Tiny Habits: The Small Changes That Change Everything(32)
One person who learned to design prompts effectively was my friend and colleague Amy, whose decision to go tiny was detailed in the beginning of this book. About seven years ago, Amy was busy caring for her three kids and trying to grow her business as a freelance educational-media writer. She loved her work developing patient-education materials for doctors and hospitals, but she wasn’t doing the necessary behaviors to grow her business. Usually an optimist, Amy found that she was overwhelmed by worry about the future. She wasn’t sleeping well and carried a sense of foreboding that she couldn’t shake. Every business owner worries about keeping on top of things, but Amy’s dread was driven by something far worse than falling behind or losing clients—her real fear was losing her kids.
Amy and her husband hadn’t been happy for years, but things had become unbearable lately. The fighting had escalated, and she knew it wasn’t a healthy environment for her kids. She wanted to get out, and she suspected that he did, too. Separating their lives would be painful, but more worrisome to Amy was what would come next. For years, she had chosen to focus on her husband’s good qualities—he was quick to laugh and generous, and he always supported her professionally. But now she felt backed into a corner with no healthy way to resolve the hostility, contempt, and growing lack of transparency between them. These were sides of her husband that she hadn’t wanted to see that now kept her up at night. Divorce can bring out the worst in people, and she feared what he might do if she got on the wrong side of him. Amy sensed that she was about to be on the very wrong side of him. She knew that there was a real possibility that her husband would bring their kids into the fight, and without a solid income, Amy faced the threat that she might lose custody of them.
More than anything else, Amy loved her kids. The idea of not being always available for them was shattering. But if she couldn’t make ends meet financially, her worst fears could be realized. Amy worried that her husband might resort to using every move available and that she would be stripped of her options and stuck in a never-ending conflict with the children in the middle. The only thing she could think to do was hire a lawyer and get her finances in order before beginning divorce proceedings. But she was stuck on how to create more business.
The anxiety over her crumbling marriage and the day-to-day stress of raising three kids made it difficult for Amy to concentrate. She had every reason in the world to knock things off her to-do list—return phone calls, hustle for work, and write her butt off—but she couldn’t get herself to take action on things that mattered. She’d try to get down to business every morning, but on most days Amy would end up folding clothes, cleaning the kitchen, or rewriting and reordering her to-do list instead of taking actions that would bring income to support her family. She would do a few tasks on her list, but they were usually easy and not very essential. She was either overthinking or underacting, but either way she wasn’t getting the work done. She wasn’t putting money in the bank and getting any closer to securing a future with her kids.

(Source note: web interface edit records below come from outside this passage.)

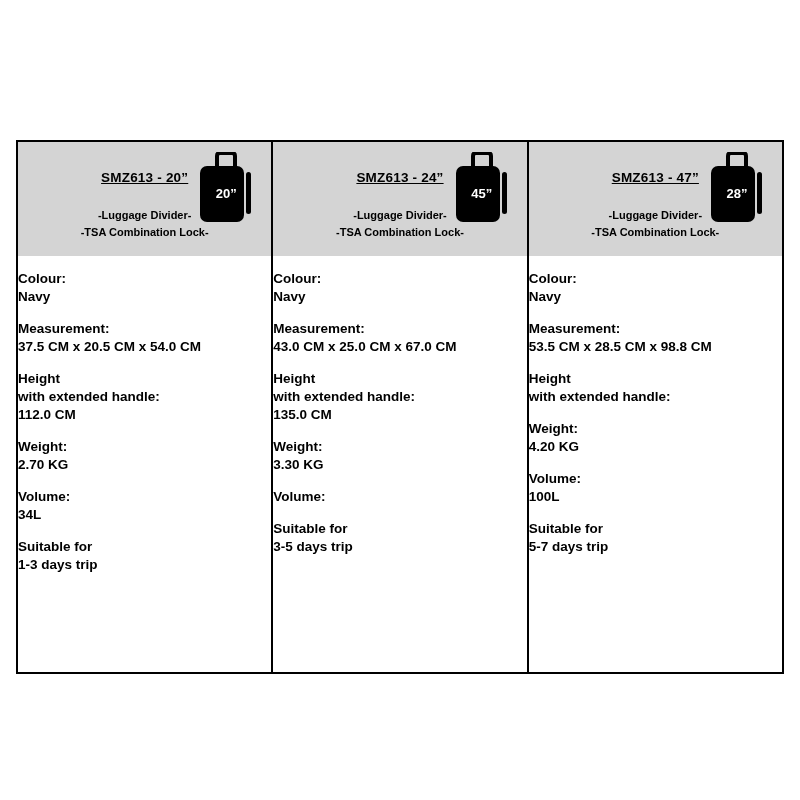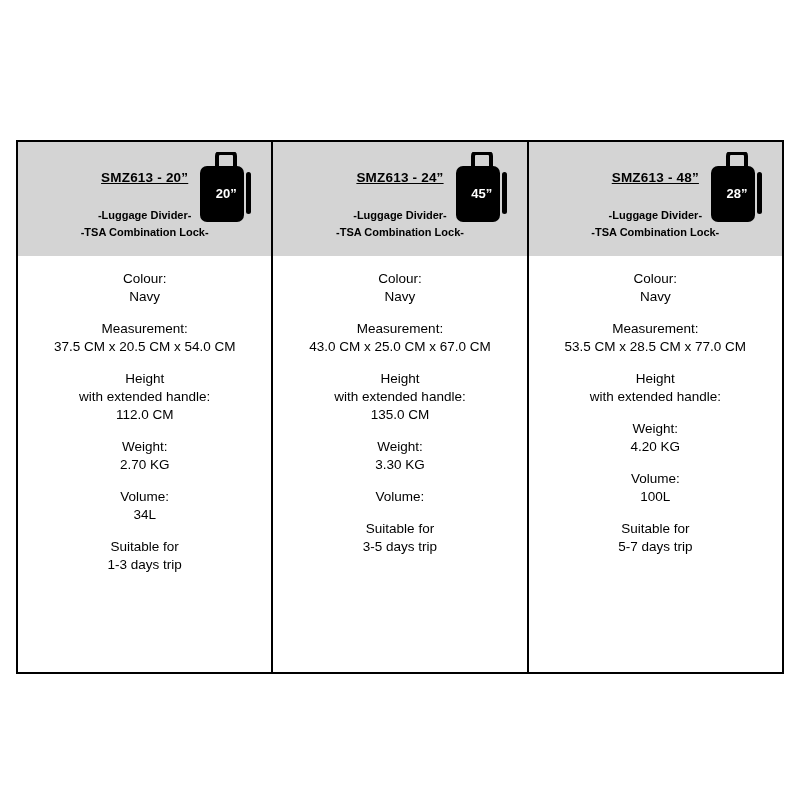"SMZ613 - 48”" div.model-title { text: 48 -> 47 }
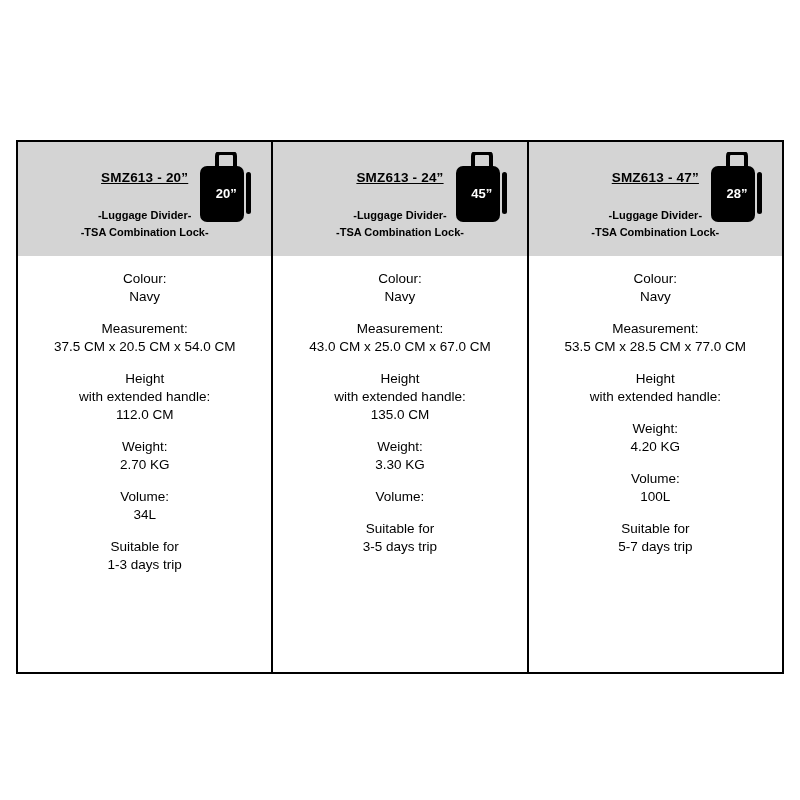"Colour:" .col-body { font-weight: normal -> bold; text-align: center -> left }
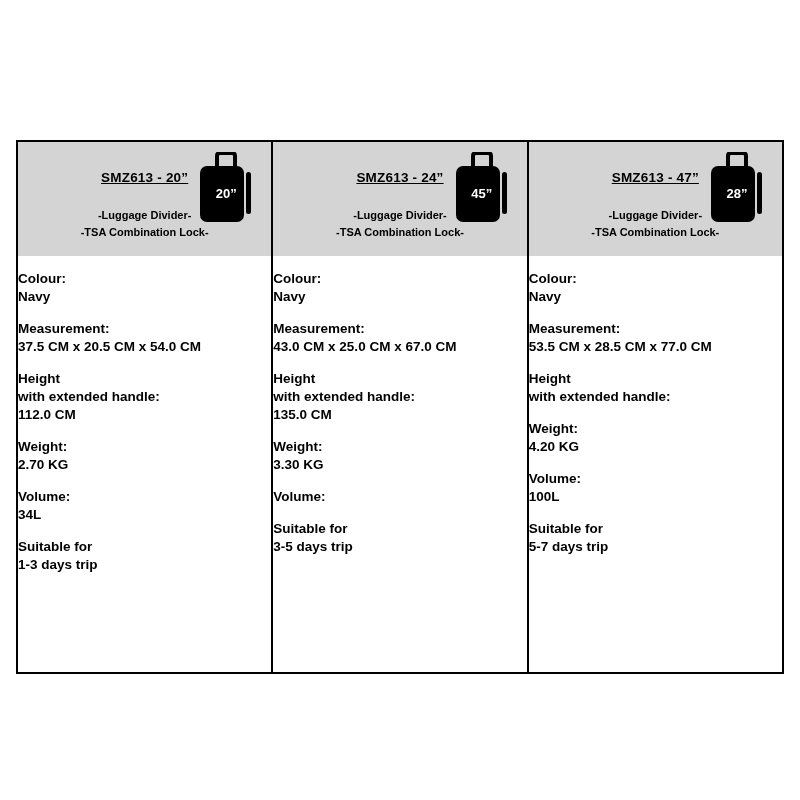"53.5 CM x 28.5 CM" span.line { text: 77.0 -> 98.8 }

After learning about Behavior Design and Tiny Habits, Amy discovered her solution: Every day she would write down one thing—the most important thing—that she needed to get done that day on a Post-it. That was it. That would be her new habit. Amy felt confident and optimistic that she could do this each day. After all, she didn’t actually have to do the item on the Post-it; she just had to write it down. Simple. Ability was dialed in. But what made this habit a success wasn’t motivation or ability; it was designing a good prompt.
For some habits, it’s all about finding out where a new habit fits into your day.
Where a habit is located in your daily routine can make the difference between action and inaction, success and failure. Fortunately for Amy, she got it right on the first try; she planted her new habit seed in just the right spot.
Here’s how it worked: Amy would drop her daughter Rachel off at kindergarten every morning, and Rachel would wave good-bye and shut the car door. The door shutting was Amy’s prompt. She would immediately drive to a nearby parking space at the school, then she’d do her habit—writing down her most important task on a Post-it. Once she was done, Amy would stick the note to her dashboard, clap once for herself, and say, “Done!”
After the first week of doing her new habit, Amy said it felt effortless and automatic. She had found a natural place for it in her routine. Until she dropped off her daughter, Amy was thinking about what everyone needed to get out the door. Because she made her Post-it habit the first work-related thing she did, there was no time to overthink or get distracted. She also did herself a favor by designing this Starter Step to be laser-focused. Car door shuts. Mindset switches to business mode: Park the car and figure out the most important thing to do today and write it down. Finito. (And hooray!) It easily became part of her morning because she had anchored it to something that was already part of her routine. She didn’t need a text alert or a calendar notification to tell her to take Rachel to school, which meant she didn’t need an artificial reminder to write her Post-it. Amy designed a solid prompt, so the new habit formed naturally.
Amy was delighted by the clarity this simple habit lent to her day. Yes, this was a small action, she knew that, but her feelings of focus and success snowballed into much bigger actions. She created other habits that built on that first one. When she got home from dropping off Rachel, Amy would go immediately to her office and put the Post-it on the wall in front of her desk.